Assignment
In full and without alteration, write out the records.

[Entries taken from a collection]

- Opening Delimiter -

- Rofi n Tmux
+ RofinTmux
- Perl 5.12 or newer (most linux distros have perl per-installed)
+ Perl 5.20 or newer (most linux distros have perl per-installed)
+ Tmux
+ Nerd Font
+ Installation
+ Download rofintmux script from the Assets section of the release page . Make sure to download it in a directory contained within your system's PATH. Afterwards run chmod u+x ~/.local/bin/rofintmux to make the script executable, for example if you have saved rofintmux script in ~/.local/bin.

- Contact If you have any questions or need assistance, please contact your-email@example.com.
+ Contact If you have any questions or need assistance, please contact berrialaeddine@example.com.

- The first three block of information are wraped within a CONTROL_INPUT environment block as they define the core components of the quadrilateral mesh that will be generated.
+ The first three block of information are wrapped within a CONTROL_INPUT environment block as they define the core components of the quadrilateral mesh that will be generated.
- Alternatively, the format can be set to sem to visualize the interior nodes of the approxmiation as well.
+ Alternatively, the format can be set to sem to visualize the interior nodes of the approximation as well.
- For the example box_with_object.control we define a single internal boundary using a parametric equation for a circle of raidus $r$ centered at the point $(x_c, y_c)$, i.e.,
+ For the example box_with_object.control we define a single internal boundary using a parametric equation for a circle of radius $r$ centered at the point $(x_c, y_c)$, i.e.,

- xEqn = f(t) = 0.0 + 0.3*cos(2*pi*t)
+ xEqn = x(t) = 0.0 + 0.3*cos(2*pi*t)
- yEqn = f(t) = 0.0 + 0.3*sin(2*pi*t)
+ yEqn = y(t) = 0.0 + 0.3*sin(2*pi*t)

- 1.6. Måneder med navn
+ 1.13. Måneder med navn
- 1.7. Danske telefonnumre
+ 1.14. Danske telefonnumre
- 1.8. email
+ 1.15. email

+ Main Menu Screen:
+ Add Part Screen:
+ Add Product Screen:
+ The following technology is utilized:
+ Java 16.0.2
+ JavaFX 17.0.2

- Closing Delimiter -

Worked solution
- Rofi n Tmux
+ RofinTmux
- Perl 5.12 or newer (most linux distros have perl per-installed)
+ Perl 5.20 or newer (most linux distros have perl per-installed)
+ Tmux
+ Nerd Font
+ Installation
+ Download rofintmux script from the Assets section of the release page . Make sure to download it in a directory contained within your system's PATH. Afterwards run chmod u+x ~/.local/bin/rofintmux to make the script executable, for example if you have saved rofintmux script in ~/.local/bin.

- Contact If you have any questions or need assistance, please contact your-email@example.com.
+ Contact If you have any questions or need assistance, please contact berrialaeddine@example.com.

- The first three block of information are wraped within a CONTROL_INPUT environment block as they define the core components of the quadrilateral mesh that will be generated.
+ The first three block of information are wrapped within a CONTROL_INPUT environment block as they define the core components of the quadrilateral mesh that will be generated.
- Alternatively, the format can be set to sem to visualize the interior nodes of the approxmiation as well.
+ Alternatively, the format can be set to sem to visualize the interior nodes of the approximation as well.
- For the example box_with_object.control we define a single internal boundary using a parametric equation for a circle of raidus $r$ centered at the point $(x_c, y_c)$, i.e.,
+ For the example box_with_object.control we define a single internal boundary using a parametric equation for a circle of radius $r$ centered at the point $(x_c, y_c)$, i.e.,

- xEqn = f(t) = 0.0 + 0.3*cos(2*pi*t)
+ xEqn = x(t) = 0.0 + 0.3*cos(2*pi*t)
- yEqn = f(t) = 0.0 + 0.3*sin(2*pi*t)
+ yEqn = y(t) = 0.0 + 0.3*sin(2*pi*t)

- 1.6. Måneder med navn
+ 1.13. Måneder med navn
- 1.7. Danske telefonnumre
+ 1.14. Danske telefonnumre
- 1.8. email
+ 1.15. email

+ Main Menu Screen:
+ Add Part Screen:
+ Add Product Screen:
+ The following technology is utilized:
+ Java 16.0.2
+ JavaFX 17.0.2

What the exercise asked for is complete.